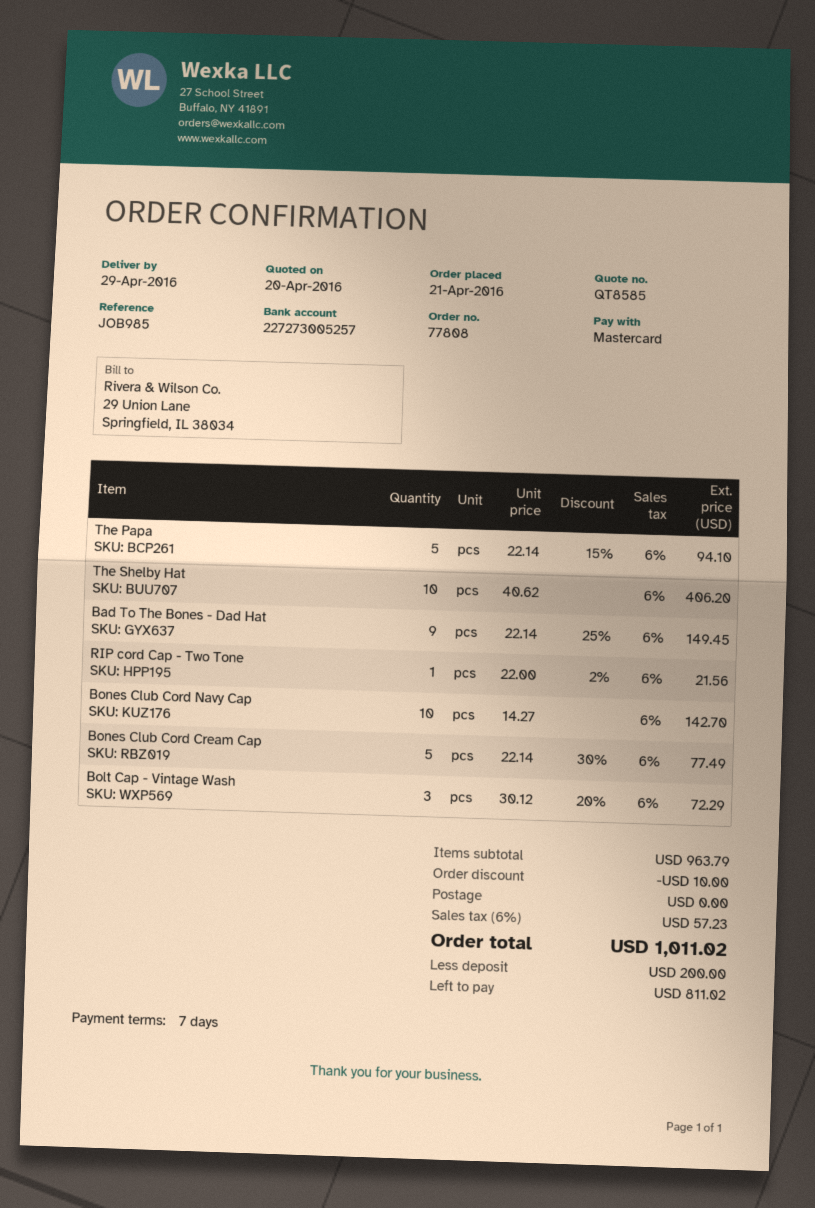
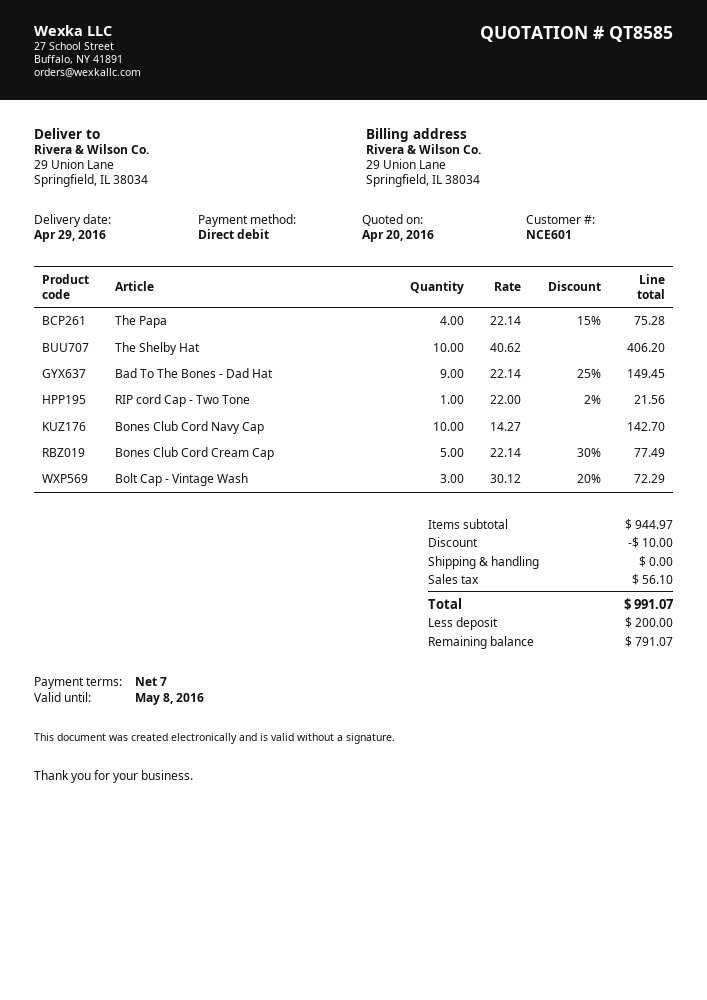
payment method: Mastercard -> direct debit
The Papa: 5 x 22.14 - 15% = 94.10 -> 4 x 22.14 - 15% = 75.28
subtotal: 963.79 -> 944.97
tax: 57.23 -> 56.10
total: 1011.02 -> 991.07
balance: 811.02 -> 791.07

■ TASK PROMPT: Set down each record above exactly as it stands and leave out all pictures.

■ FINISHED TASK:
payment method: Mastercard -> direct debit
The Papa: 5 x 22.14 - 15% = 94.10 -> 4 x 22.14 - 15% = 75.28
subtotal: 963.79 -> 944.97
tax: 57.23 -> 56.10
total: 1011.02 -> 991.07
balance: 811.02 -> 791.07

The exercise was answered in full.